• Try it: Print only the lines running from the line with "margin-top: 10px ->" to the final line below, both included, exactly as written and without the pictures.

Front-end code edit data:
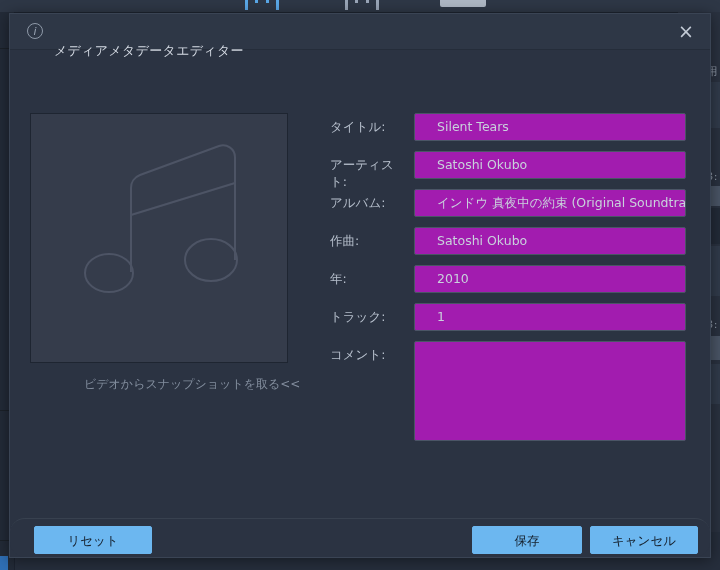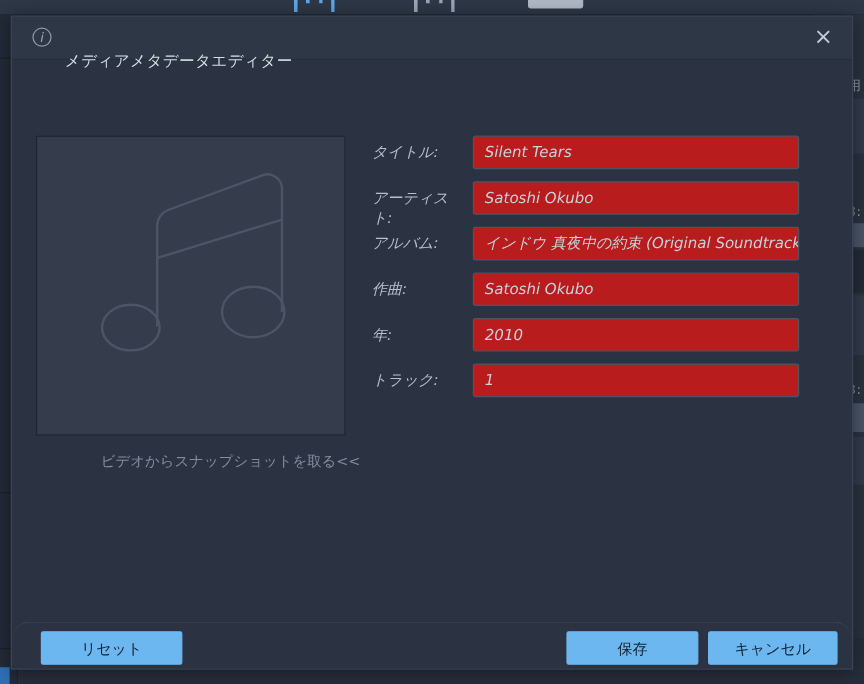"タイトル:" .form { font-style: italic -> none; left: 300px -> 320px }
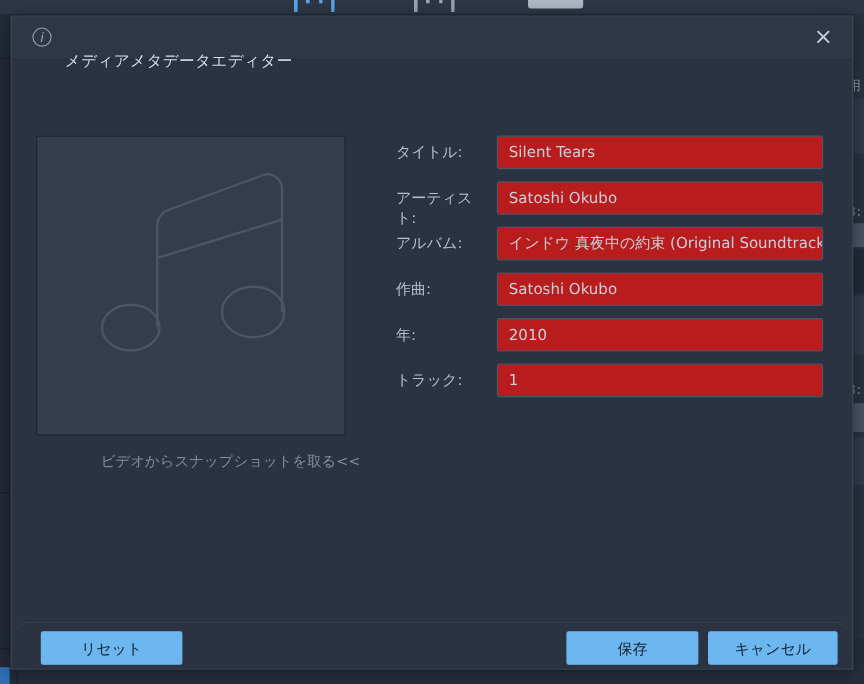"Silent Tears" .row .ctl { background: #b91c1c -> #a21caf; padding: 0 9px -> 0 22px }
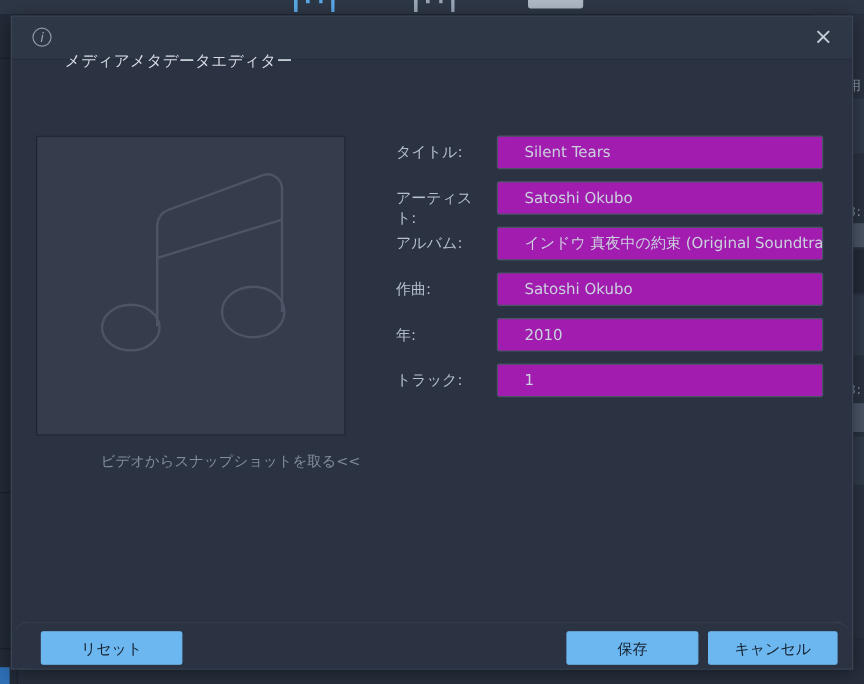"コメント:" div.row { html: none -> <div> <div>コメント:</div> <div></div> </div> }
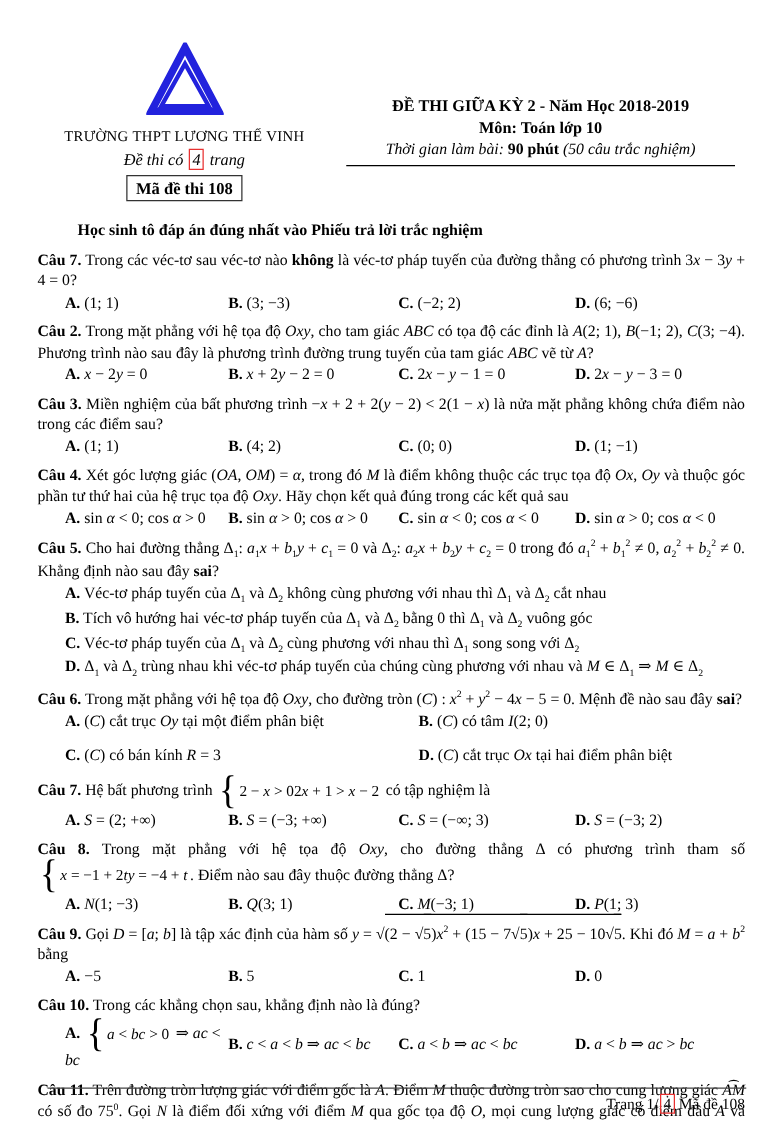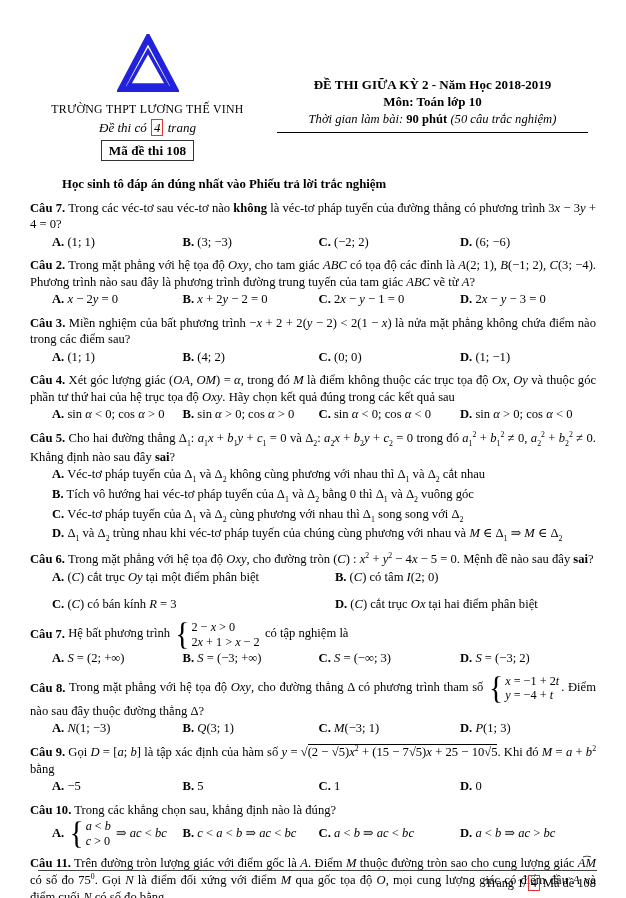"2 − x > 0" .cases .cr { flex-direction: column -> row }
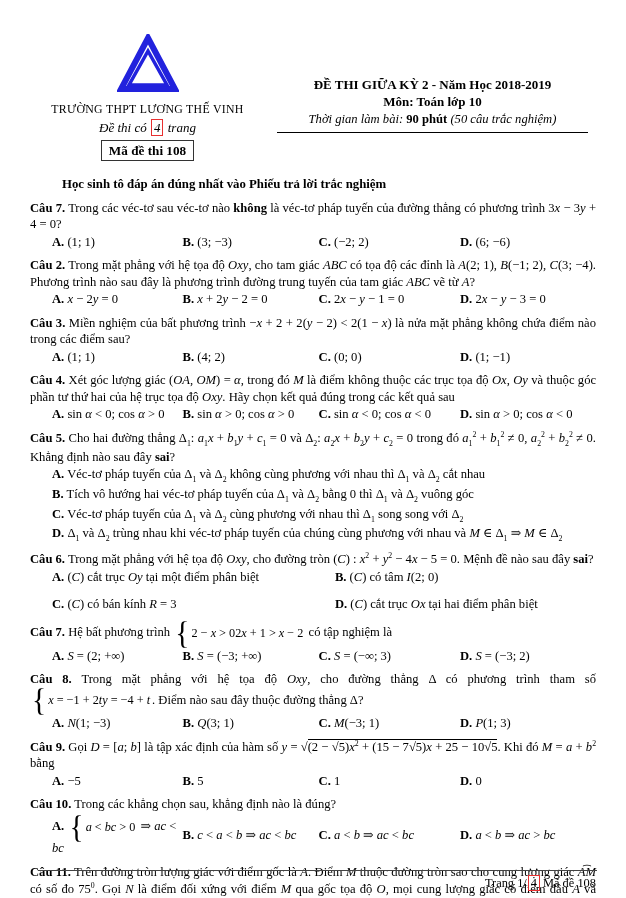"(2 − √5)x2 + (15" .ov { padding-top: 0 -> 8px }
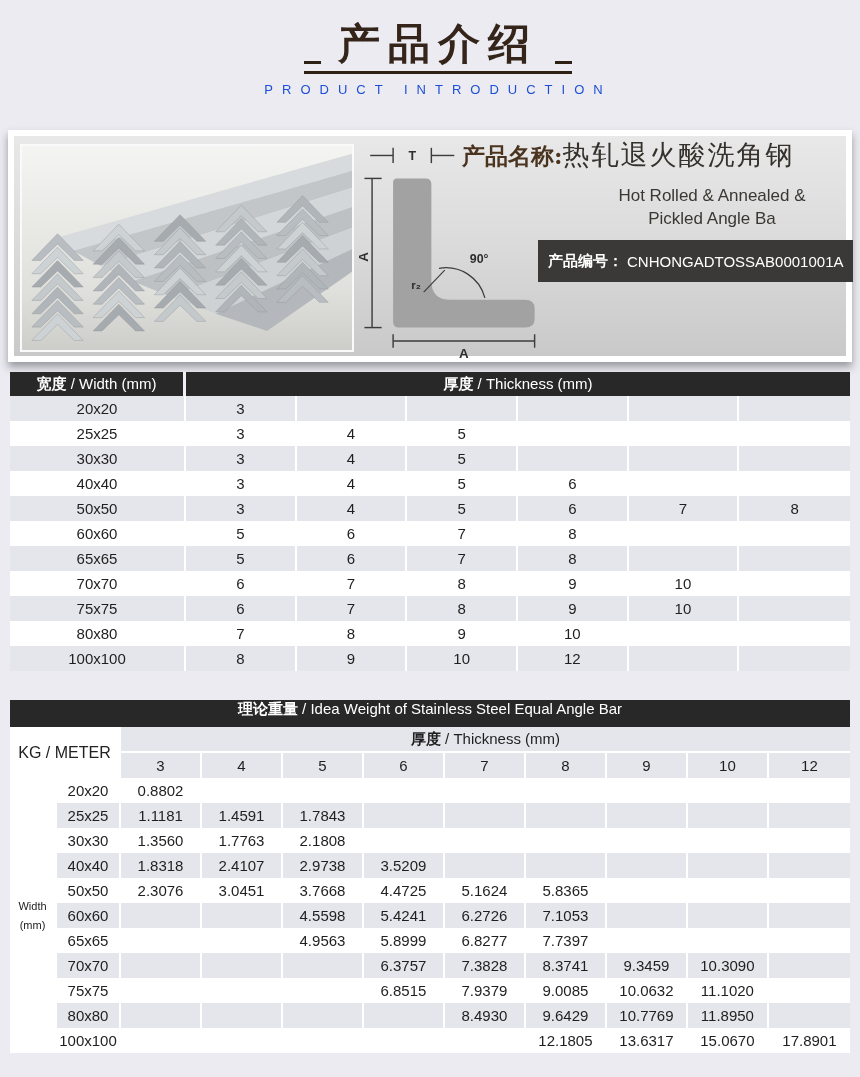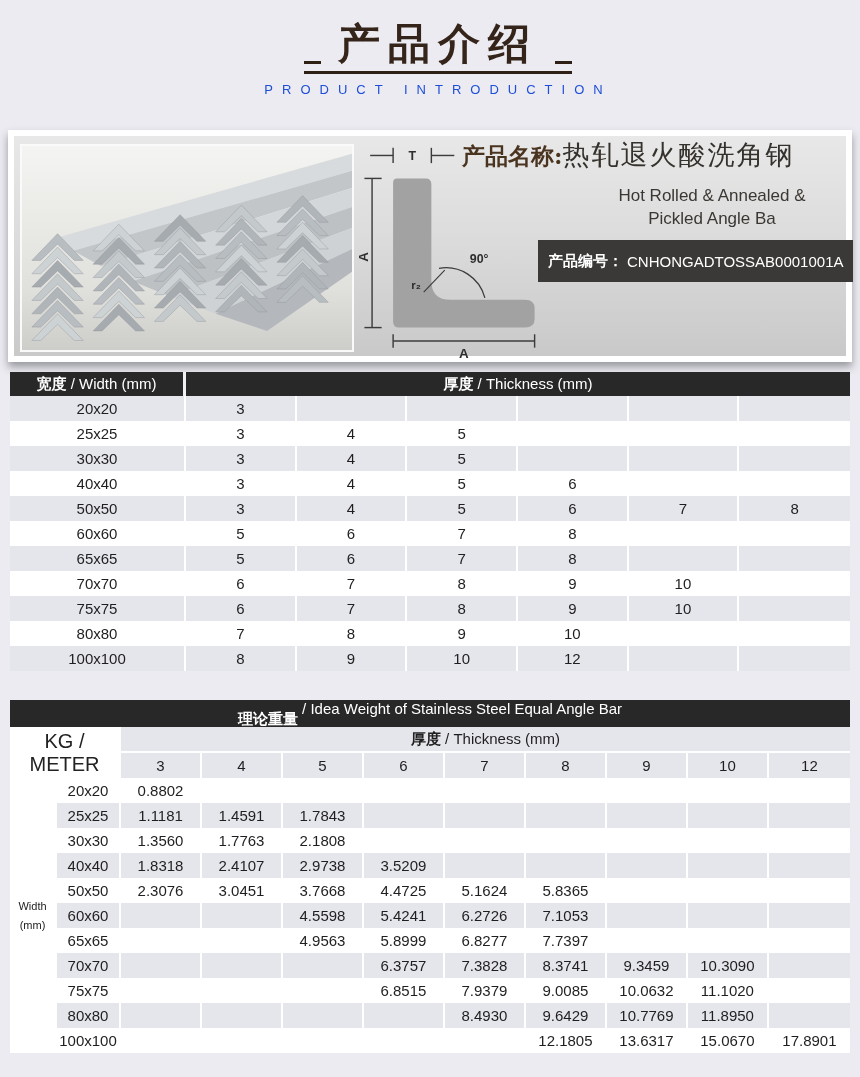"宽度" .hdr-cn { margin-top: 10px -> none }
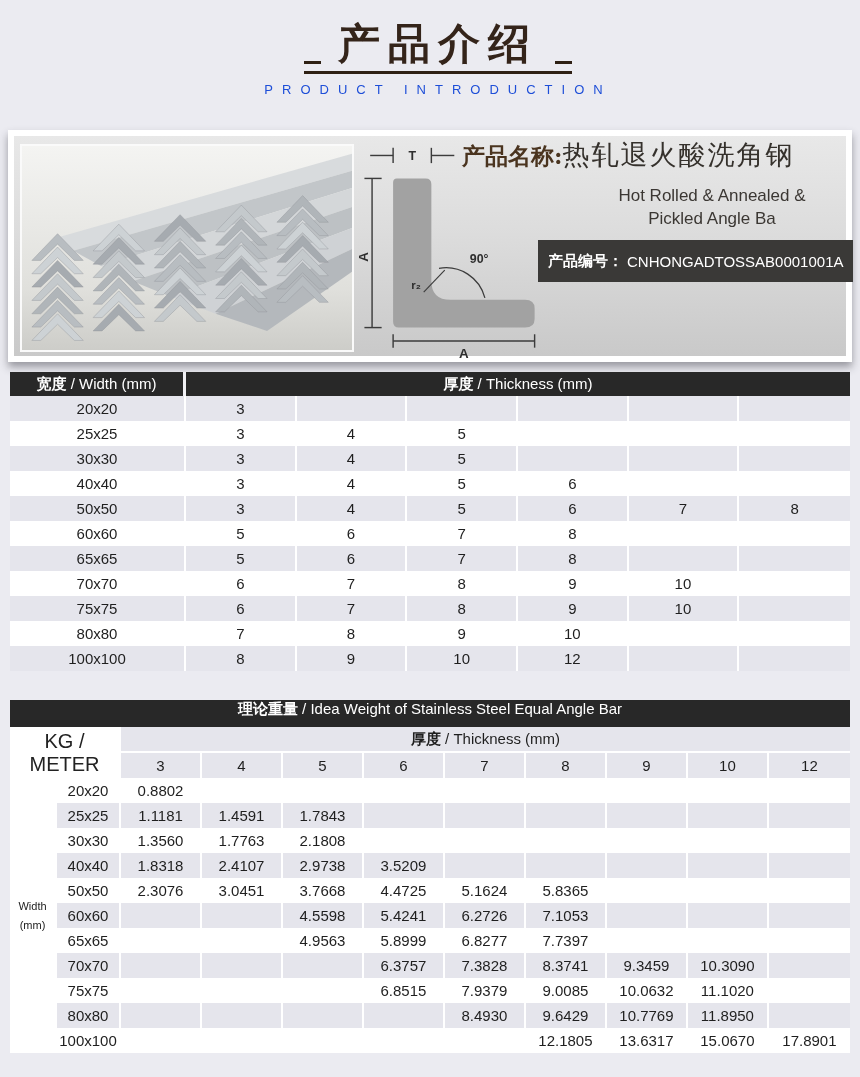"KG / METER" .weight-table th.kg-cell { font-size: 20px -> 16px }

• Solution for this task:
"宽度" .hdr-cn { margin-top: 10px -> none }
"KG / METER" .weight-table th.kg-cell { font-size: 20px -> 16px }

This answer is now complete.